What Increases Risk of Melanoma?
- Fair Skin. Having less pigment (melanin) in your skin means you have less protection from damaging UV radiation. If you have blond or red hair, light-colored eyes, and freckle or sunburn easily, you’re more likely to develop melanoma compared to someone with a darker complexion.
- A history of sunburn. One or more severe, blistering sunburns can increase your risk of melanoma later on in life.
- Excessive ultraviolet (UV) light exposure. Exposure to UV radiation, which comes from the sun and from tanning beds, can increase the risk of skin cancer, including melanoma.
- Living closer to the equator or at a higher elevation.People living closer to the earth’s equator, where the sun’s rays are more direct, experience higher amounts of UV radiation than do those living in higher latitudes. Also, if you live at a high altitude, you’re exposed to more UV radiation.
- Having many moles or unusual moles. Having more than 50 ordinary moles on your body, and especially having new moles appear indicates an increased risk of melanoma. Also, having an unusual type of mole increases the risk of melanoma.
- A family history of melanoma. If a close relative has had melanoma, you have a greater chance of developing a melanoma, too.
- Weakened immune system. People with weakened immune systems have an increased risk of skin cancer. This includes people who have HIV/AIDS and those who have undergone organ transplants.

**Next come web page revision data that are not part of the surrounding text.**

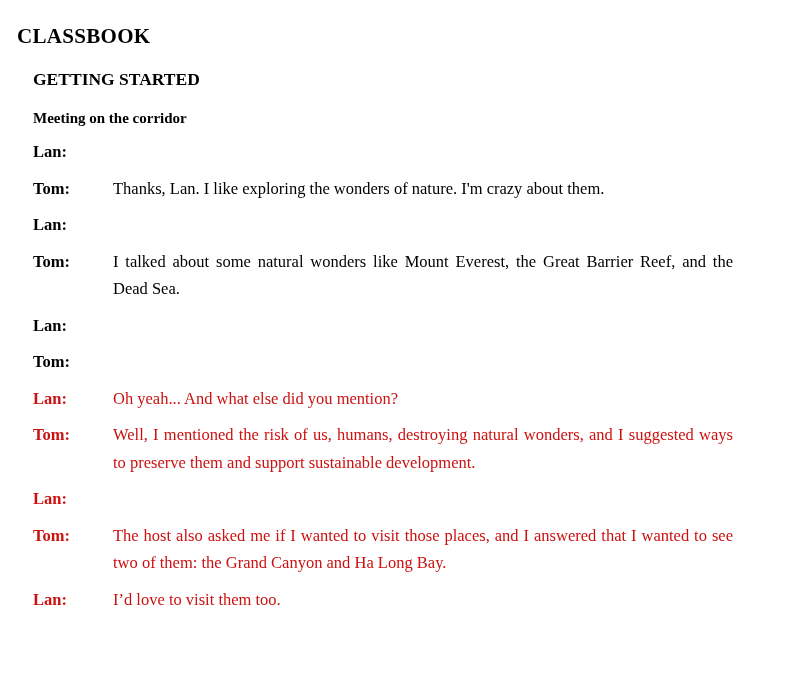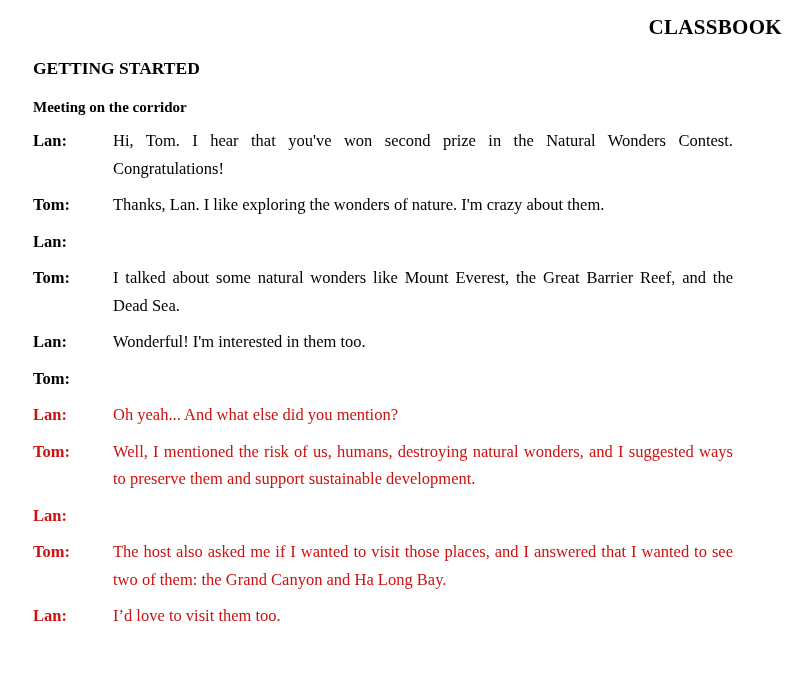--- a/index.html
+++ b/index.html
@@ -21,8 +21,8 @@
     padding-top: 6px;
   }
   .title {
-    margin: 8px;
-    text-align: right;
+    margin: 17px;
+    text-align: left;
     font-size: 21px;
     font-weight: bold;
     line-height: 26px;

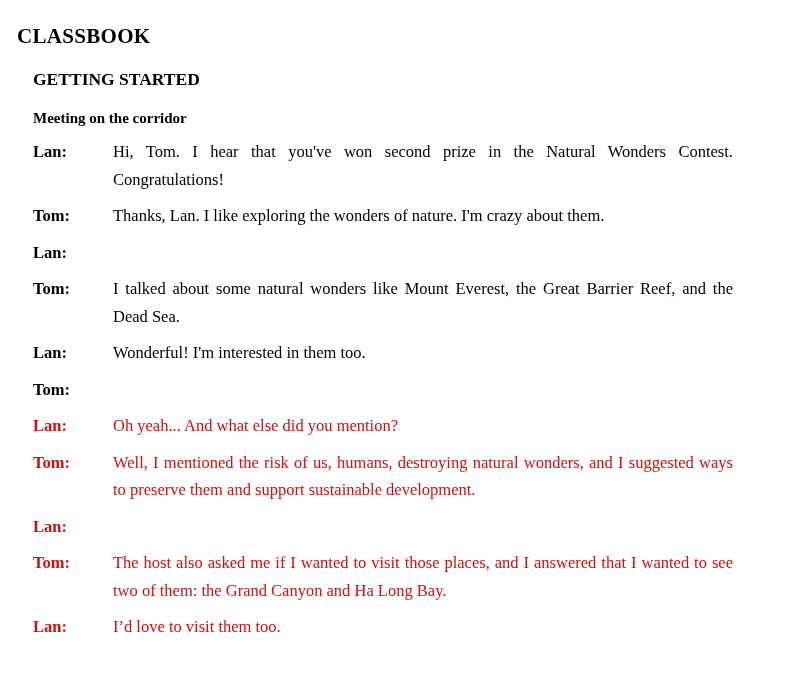--- a/index.html
+++ b/index.html
@@ -71,7 +71,6 @@
   <div class="dialogue" id="dialogue-list">
       <div class="dialogue-row">
         <span class="speaker">Lan:</span>
-        <div class="line-text">Hi, Tom. I hear that you've won second prize in the Natural Wonders Contest. Congratulations!</div>
       </div>
       <div class="dialogue-row">
         <span class="speaker">Tom:</span>

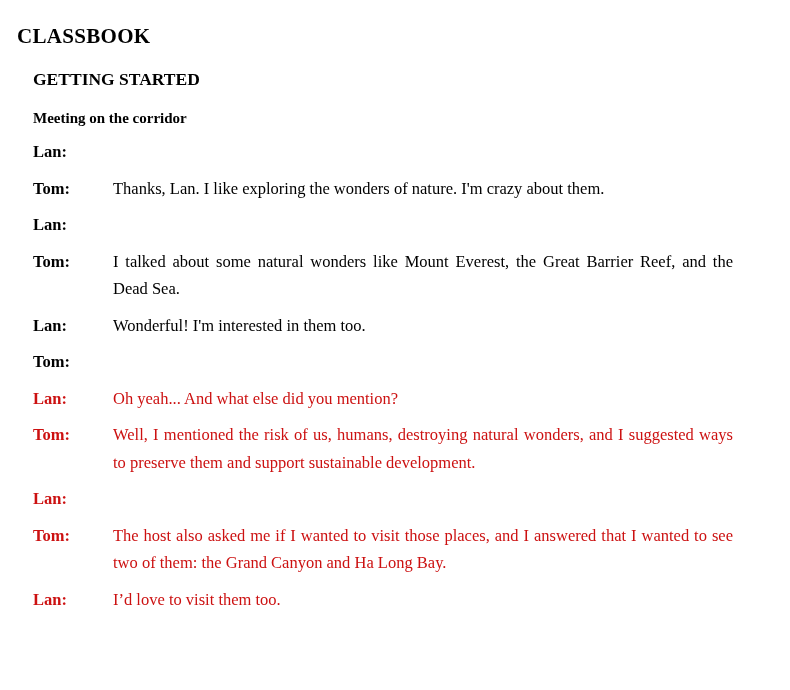--- a/index.html
+++ b/index.html
@@ -85,7 +85,6 @@
       </div>
       <div class="dialogue-row">
         <span class="speaker">Lan:</span>
-        <div class="line-text">Wonderful! I'm interested in them too.</div>
       </div>
       <div class="dialogue-row">
         <span class="speaker">Tom:</span>

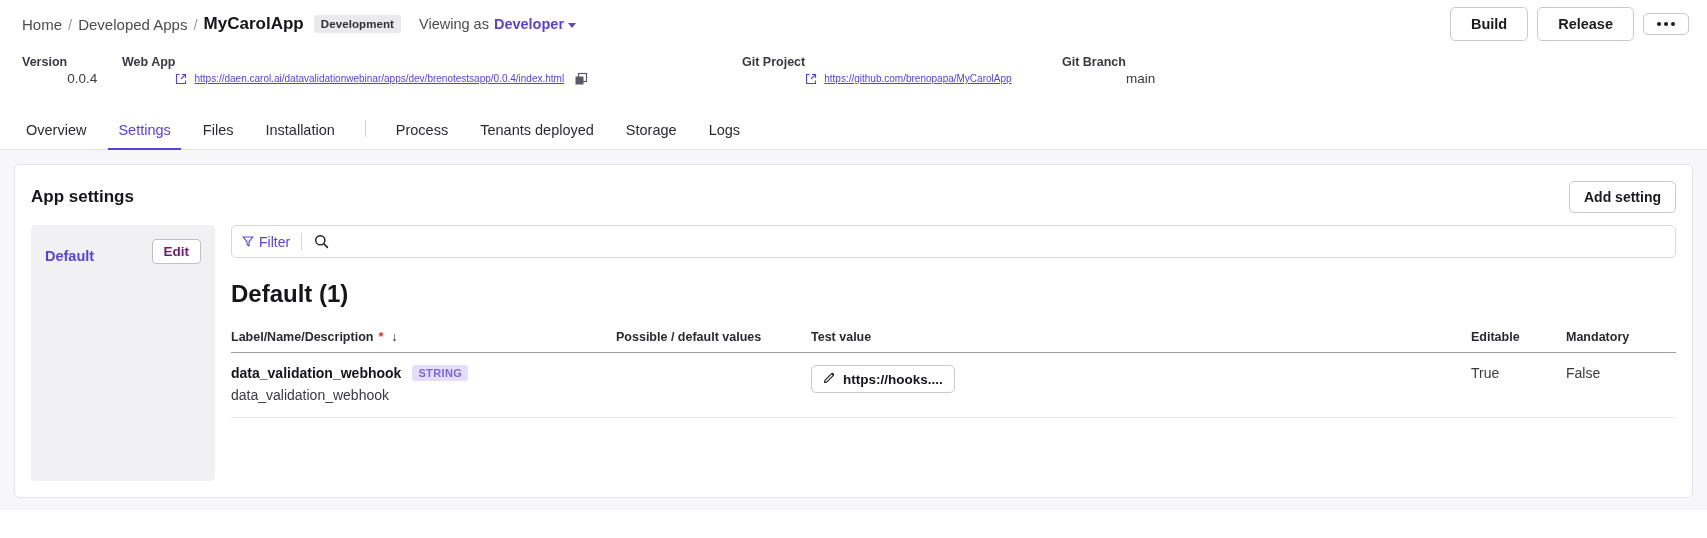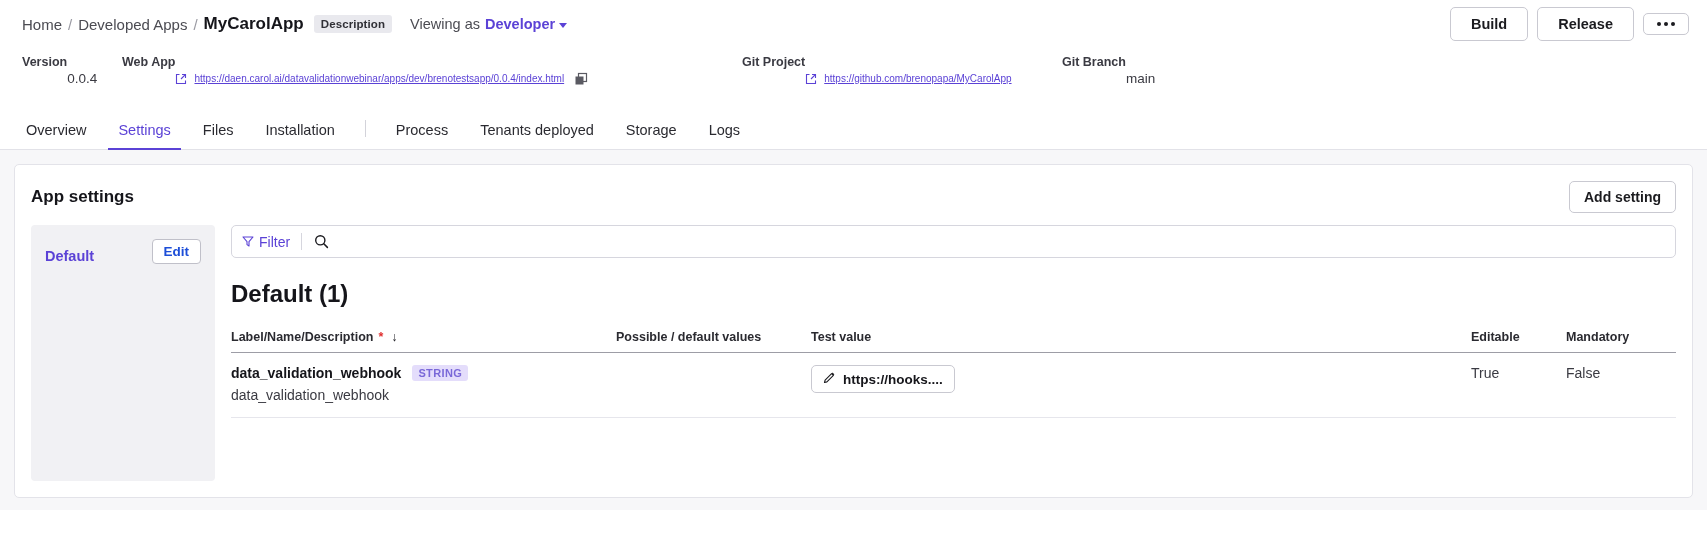--- a/index.html
+++ b/index.html
@@ -177,7 +177,7 @@
     <span class="crumb-link">Developed Apps</span>
     <span class="crumb-sep">/</span>
     <span class="crumb-current">MyCarolApp</span>
-    <span class="env-badge">Description</span>
+    <span class="env-badge">Development</span>
     <span class="viewing-as">Viewing as</span>
     <span class="viewer-role"><span>Developer</span><span class="caret-d"></span></span>
   </div>

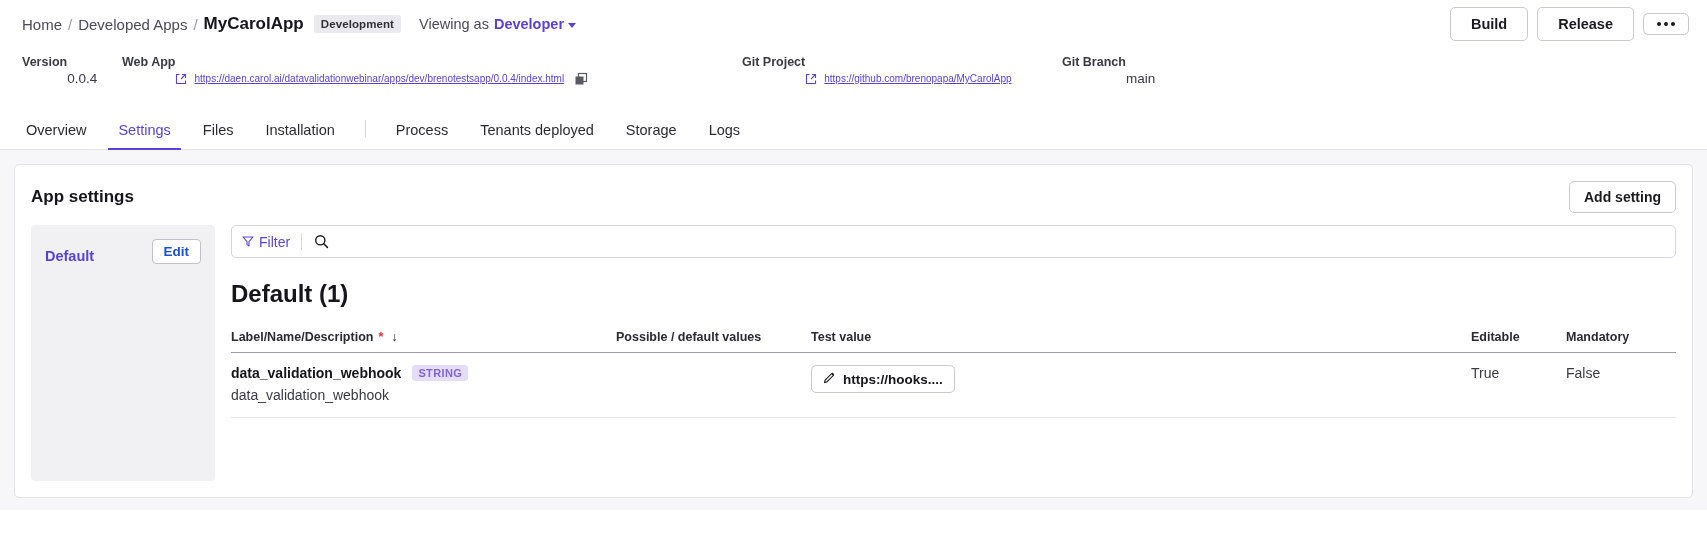--- a/index.html
+++ b/index.html
@@ -119,7 +119,7 @@
   .btn-edit {
     margin-left: auto;
     border: 1px solid #c0c0c9; background: #fff; border-radius: 4px;
-    font-size: 13.5px; font-weight: bold; color: #1d4ed8;
+    font-size: 13.5px; font-weight: bold; color: #701a75;
     padding: 4px 11px; cursor: pointer;
     font-family: "Liberation Sans", sans-serif;
   }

What Are The Warning Signs?
- Asymmetry. If you draw a line through the middle of a mole that looks suspicious, and the two halves do not match, meaning it is asymmetrical, it is a warning sign for melanoma.
- Border. A benign mole has smooth, and even borders, unlike melanomas. If the borders are notched, scalloped or uneven, it could be a sign of an early melanoma.
- Color. Most benign moles are all one color, usually a single shade of brown. Having a variety of colors in one mole is another warning signal. A number of different shades of brown, tan or black could appear. A melanoma may also become red, white or blue.
- Diameter. Benign moles usually have a smaller diameter than malignant ones. Melanomas usually are larger in diameter than the eraser on your pencil tip, but they may sometimes be smaller when first detected.
- Evolving. Benign moles look the same over time. If a mole starts to evolve or change in any way, get it looked at by a dermatologist immediately.
How Has Digital Health Helped?
With how fast paced and busy life is today, it can be hard to get in to see a doctor immediately. This is where digital health is increasingly helping to save lives daily with apps that help diagnose different diseases including Melanoma. Because Melanoma is such an aggressive cancer, the speed at which it is discovered and treated can be the difference between life and death. With today’s technological advances the survival rate of aggressive cancers such as melanoma now have significantly increased.
This concern is being addressed by a group of dermatologists whose one aim is to help patients and ensure top notch care. Direct Dermatology, an online dermatology center, helps diagnose and save lives with 3 simple steps- describe the problem, upload pictures, and get answers. “Wait times to see a dermatologist, even in urban areas, are over a month. In rural areas it’s over six months and, in many cases, patients have no access whatsoever,” says Dr. David Wong, Direct Dermatology’s co-founder and CEO.
Another mobile app to help the diagnosis and awareness of skin cancer is Doctor Mole, which gives you a detailed mole analysis, allows you to save as many photos as you wish, and compare results. This simple to use app encourages skin cancer awareness by providing a service that is accessible and can easily be used on the go. It’s advanced technology ensures that your data is secure and analyzes and tracks over time.